ASSIGNED TASK: Type out the lines below exactly, from the first through the line holding "[324,539,360,555] the ->", and include no pictures.

RECORDED DATA:

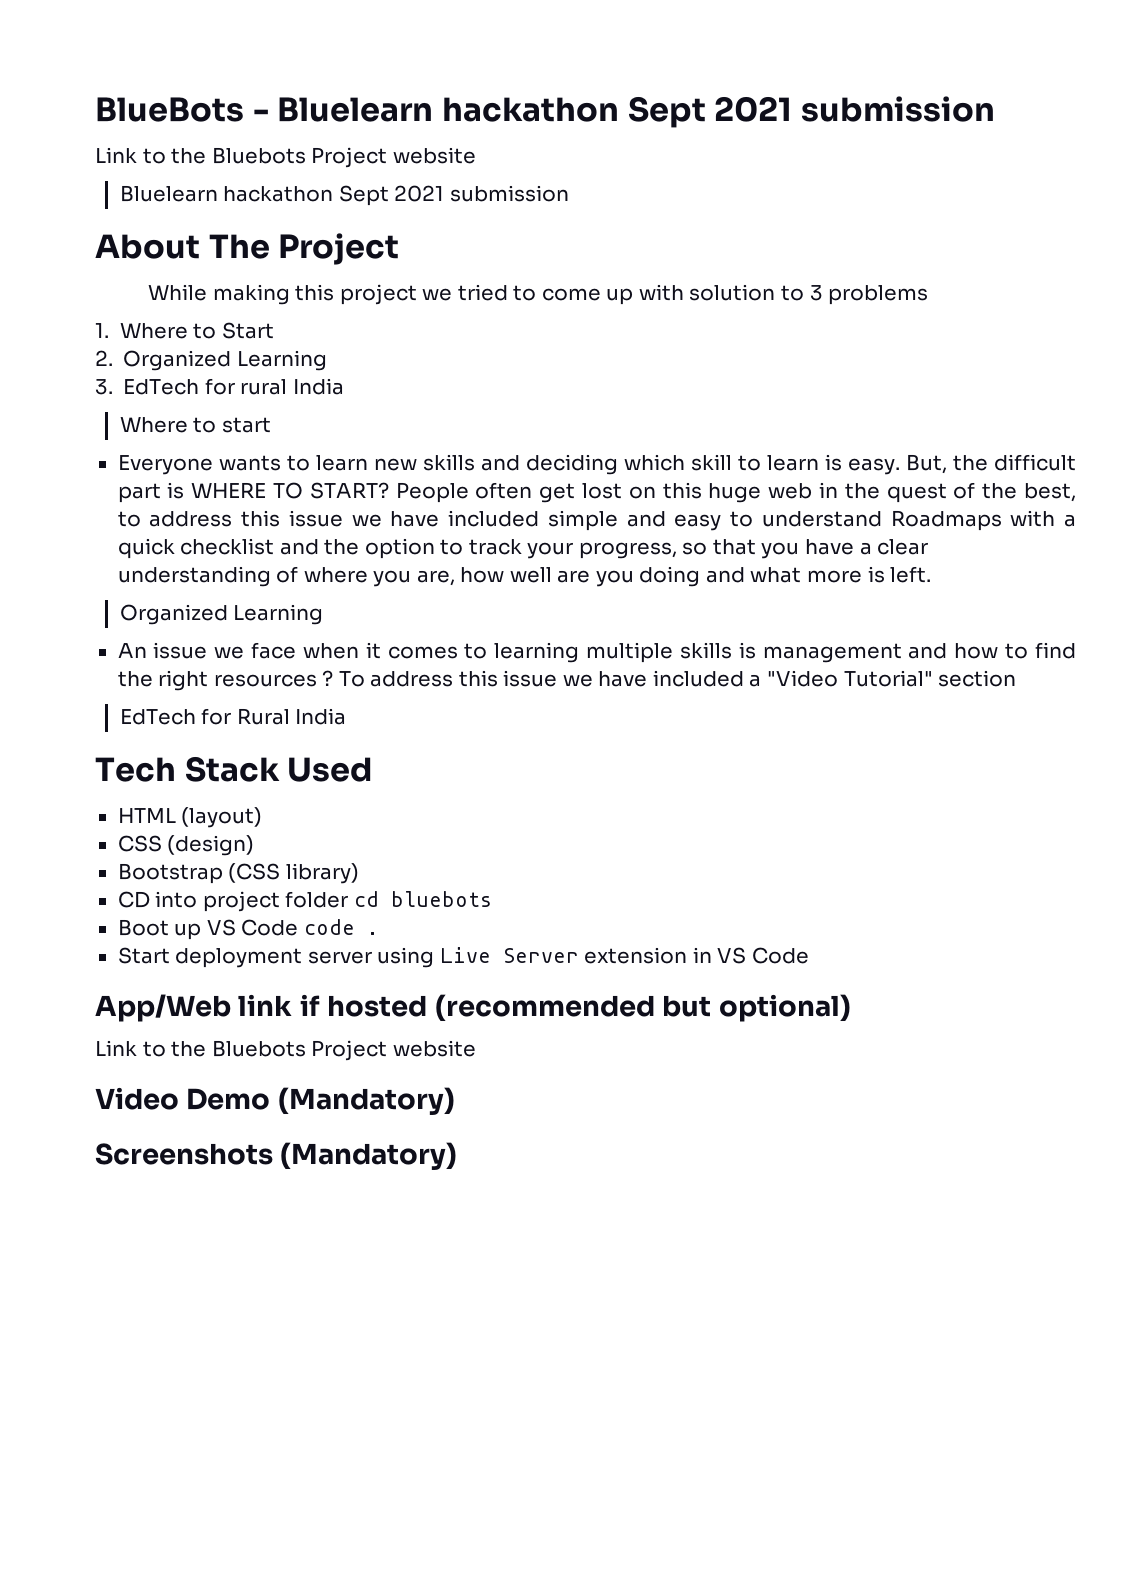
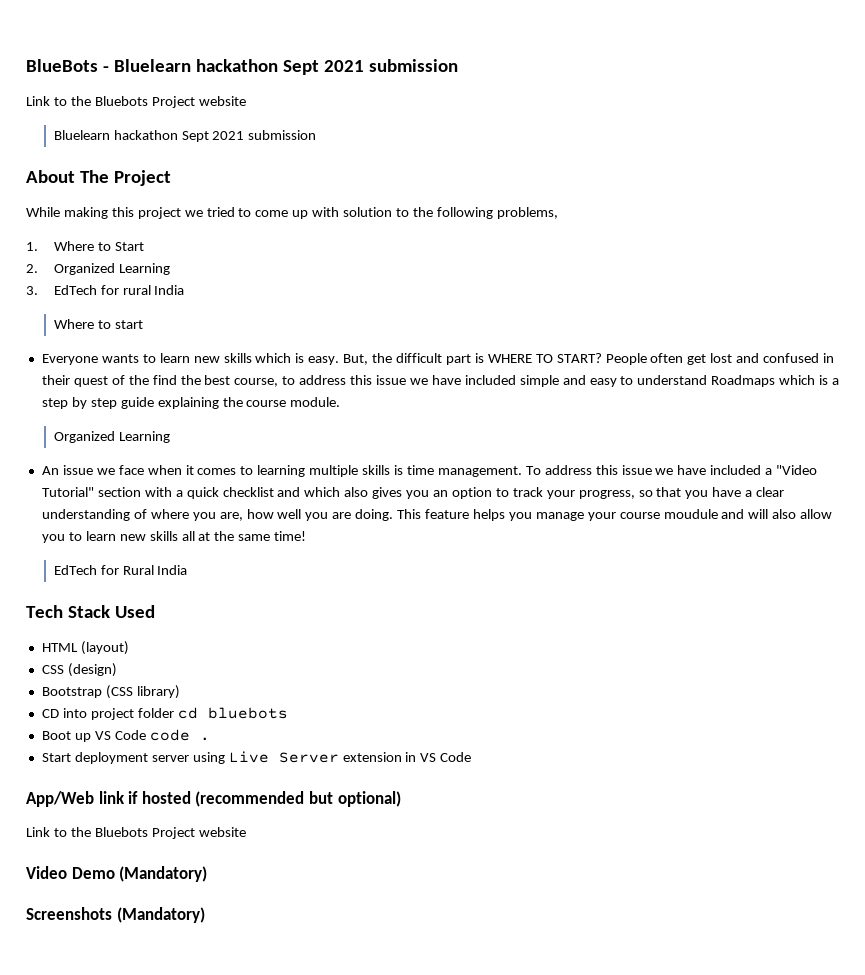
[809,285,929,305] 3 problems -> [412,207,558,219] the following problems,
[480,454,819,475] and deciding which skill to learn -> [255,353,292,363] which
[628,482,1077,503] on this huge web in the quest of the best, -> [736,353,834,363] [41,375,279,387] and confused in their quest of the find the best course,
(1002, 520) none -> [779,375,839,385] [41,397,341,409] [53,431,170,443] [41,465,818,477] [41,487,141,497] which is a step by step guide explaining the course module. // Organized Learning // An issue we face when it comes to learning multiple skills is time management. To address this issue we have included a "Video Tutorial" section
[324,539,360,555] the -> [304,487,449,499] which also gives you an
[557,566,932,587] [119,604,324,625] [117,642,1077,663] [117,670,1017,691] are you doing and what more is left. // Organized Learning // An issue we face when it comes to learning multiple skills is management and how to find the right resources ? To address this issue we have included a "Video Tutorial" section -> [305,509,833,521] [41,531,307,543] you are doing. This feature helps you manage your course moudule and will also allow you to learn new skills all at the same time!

SOLUTION TO THIS EXERCISE:
[809,285,929,305] 3 problems -> [412,207,558,219] the following problems,
[480,454,819,475] and deciding which skill to learn -> [255,353,292,363] which
[628,482,1077,503] on this huge web in the quest of the best, -> [736,353,834,363] [41,375,279,387] and confused in their quest of the find the best course,
(1002, 520) none -> [779,375,839,385] [41,397,341,409] [53,431,170,443] [41,465,818,477] [41,487,141,497] which is a step by step guide explaining the course module. // Organized Learning // An issue we face when it comes to learning multiple skills is time management. To address this issue we have included a "Video Tutorial" section
[324,539,360,555] the -> [304,487,449,499] which also gives you an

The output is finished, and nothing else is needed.